Dış güçler
Askeri vesayet
Sivil demokrasi
Darbe anayasası
Yargı bağımsızlığı
Demokratikleşme
Milli ve yerli ekonomi
Dindar nesil yetiştireceğiz
Kitlelere rahat nefes aldıracağız
Hak ve özgürlükleri genişleteceğiz
Sana bana ne oluyor, nas ne olacak
Faizde, enflasyonda yükselemez
Dünyanın ilk on ekonomisine gireceğiz
Gözlerime iyi bak ekonomi gözlerdeki kıvılcımdır
Söylemleri, beyanatları derken;
Faiz, enflasyon, kiralar zirveye çıktı.
Gençler evlenmekten korkar hale geldi,
Mali, iktisadi, sosyal dengeler iyice bozuldu,
Ülke gündemindeki Ateizm yayılıyor yakınmaları,
Emeklilerin gözden çıkarılıp sefalete mahkûm edilmesi,
Mülteciler yüzünden ülkemizin yolgeçen hanına çevrilmesi,
Toplumsal huzursuzluğun daha da artıracağına dair röportajlar,
Fiyat yükselişleri ve hayat pahalılığının katlanamaz boyutlara ulaşması,
Ekonomik krizin yükünü yoksul halk yığınlarının sırtına atılması haberleri…
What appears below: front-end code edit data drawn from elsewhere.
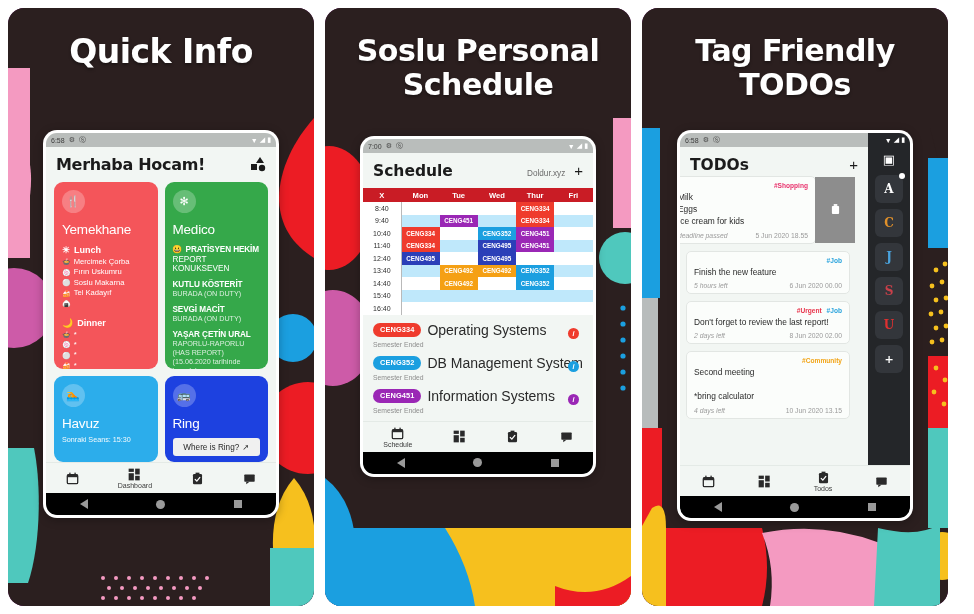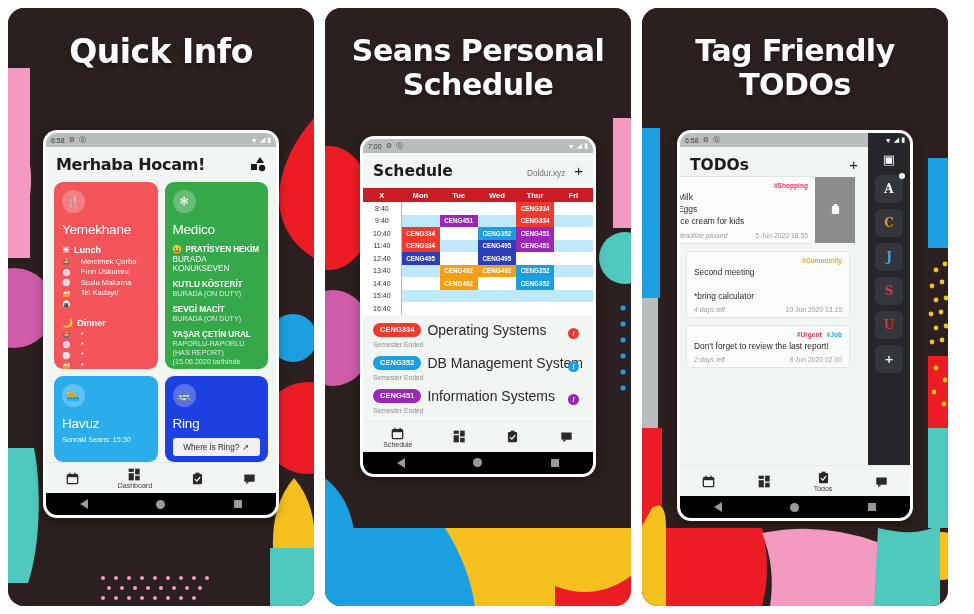--- a/index.html
+++ b/index.html
@@ -433,7 +433,7 @@
       </svg>
     </div>
 
-    <div class="headline">Seans Personal
+    <div class="headline">Soslu Personal
 Schedule</div>
 
     <div class="phone" style="top:128px;">

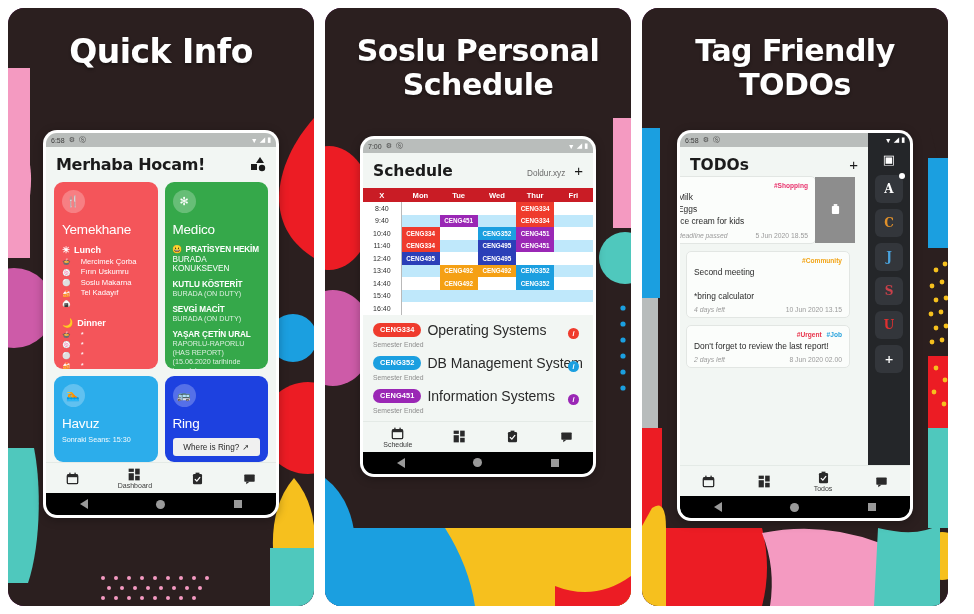--- a/index.html
+++ b/index.html
@@ -123,7 +123,7 @@
   .card h2 { font-weight: 400; font-size: 13.5px; margin-top: 9px; letter-spacing:-.2px;}
   .meal-head { display:flex; align-items:center; gap:4px; font-weight:bold; font-size:9px; margin-top:8px;}
   .meal-list { margin-top:2px; }
-  .meal-item { font-size: 7.6px; display:flex; align-items:center; gap:10px; line-height:1.38; }
+  .meal-item { font-size: 7.6px; display:flex; align-items:center; gap:3px; line-height:1.38; }
   .emo { font-size:7px; }
   .med-line-b { font-weight:bold; font-size:8.2px; letter-spacing:-.1px; margin-top:7px;}
   .med-line-s { font-size:7.2px; opacity:.82; line-height:1.25;}

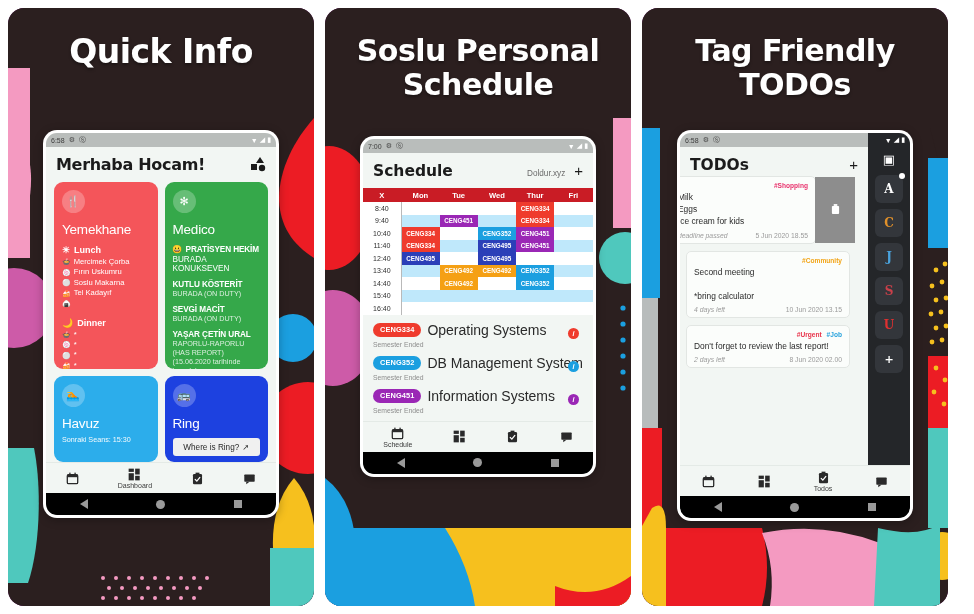--- a/index.html
+++ b/index.html
@@ -338,7 +338,7 @@
               <span>😀</span>
               <span>PRATİSYEN HEKİM</span>
             </div>
-            <div style="font-size:8.2px;margin-top:1px;">BURADA KONUKSEVEN</div>
+            <div style="font-size:8.2px;margin-top:1px;">REPORT KONUKSEVEN</div>
             <div class="med-line-b">KUTLU KÖSTERİT</div>
             <div class="med-line-s">BURADA (ON DUTY)</div>
             <div class="med-line-b">SEVGİ MACİT</div>

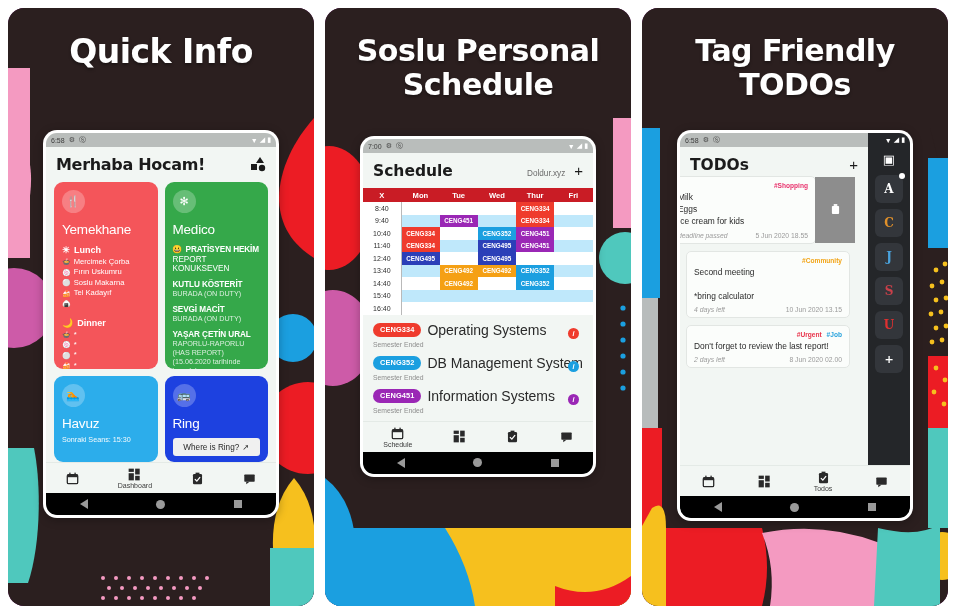--- a/index.html
+++ b/index.html
@@ -707,6 +707,16 @@
                 </div>
               </div>
 
+              <div class="todo" style="margin-right:6px;">
+                <div class="tags">
+                  <span class="tag-job">#Job</span>
+                </div>
+                <div class="todo-body" style="white-space:pre-line;">Finish the new feature</div>
+                <div class="todo-foot">
+                  <span>5 hours left</span>
+                  <span class="rt">6 Jun 2020 00.00</span>
+                </div>
+              </div>
 
               <div class="todo" style="margin-right:6px;">
                 <div class="tags">

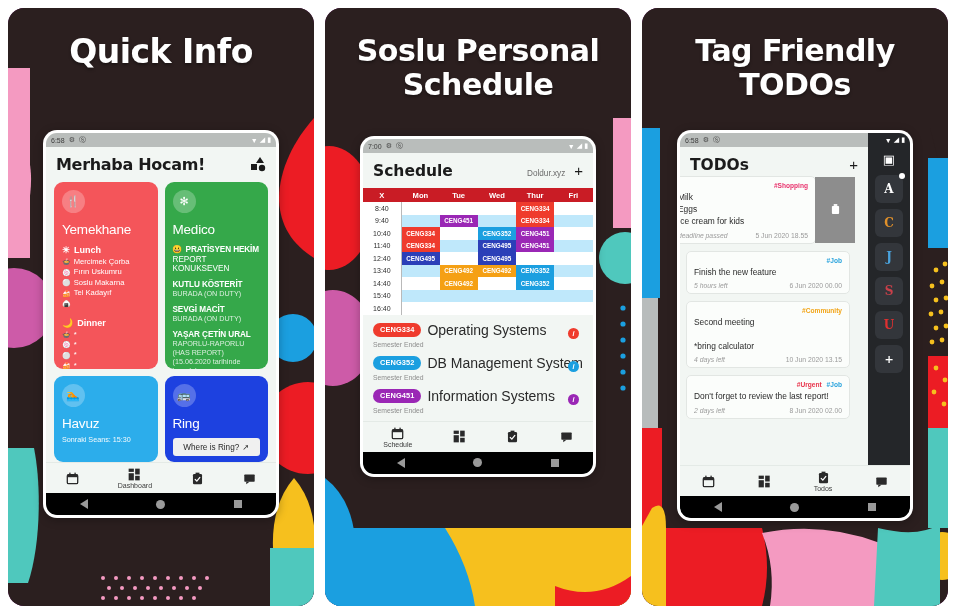--- a/index.html
+++ b/index.html
@@ -720,6 +720,18 @@
 
               <div class="todo" style="margin-right:6px;">
                 <div class="tags">
+                  <span class="tag-urgent">#Urgent</span>
+                  <span class="tag-job" style="margin-left:3px;">#Job</span>
+                </div>
+                <div class="todo-body" style="white-space:pre-line;">Don't forget to review the last report!</div>
+                <div class="todo-foot">
+                  <span>2 days left</span>
+                  <span class="rt">8 Jun 2020 02.00</span>
+                </div>
+              </div>
+
+              <div class="todo" style="margin-right:6px;">
+                <div class="tags">
                   <span class="tag-community">#Community</span>
                 </div>
                 <div class="todo-body" style="white-space:pre-line;">Second meeting
@@ -728,18 +740,6 @@
                 <div class="todo-foot">
                   <span>4 days left</span>
                   <span class="rt">10 Jun 2020 13.15</span>
-                </div>
-              </div>
-
-              <div class="todo" style="margin-right:6px;">
-                <div class="tags">
-                  <span class="tag-urgent">#Urgent</span>
-                  <span class="tag-job" style="margin-left:3px;">#Job</span>
-                </div>
-                <div class="todo-body" style="white-space:pre-line;">Don't forget to review the last report!</div>
-                <div class="todo-foot">
-                  <span>2 days left</span>
-                  <span class="rt">8 Jun 2020 02.00</span>
                 </div>
               </div>
             </div>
Bir yanda, baraj altı oy oranı ile bitme noktasına gelmiş partilerin desteği,
Öte yanda 1 başkan, 17 bakan, ülkenin tüm imkânları kullanılmasına rağmen
İstanbul seçimini bile kazanamamış, halk güvenoyunu kaybetmiş iktidarsız iktidar.
Ve hala krizler üzerinden ittifakı kurtarma hesapları yapan yönetemeyen yönetim.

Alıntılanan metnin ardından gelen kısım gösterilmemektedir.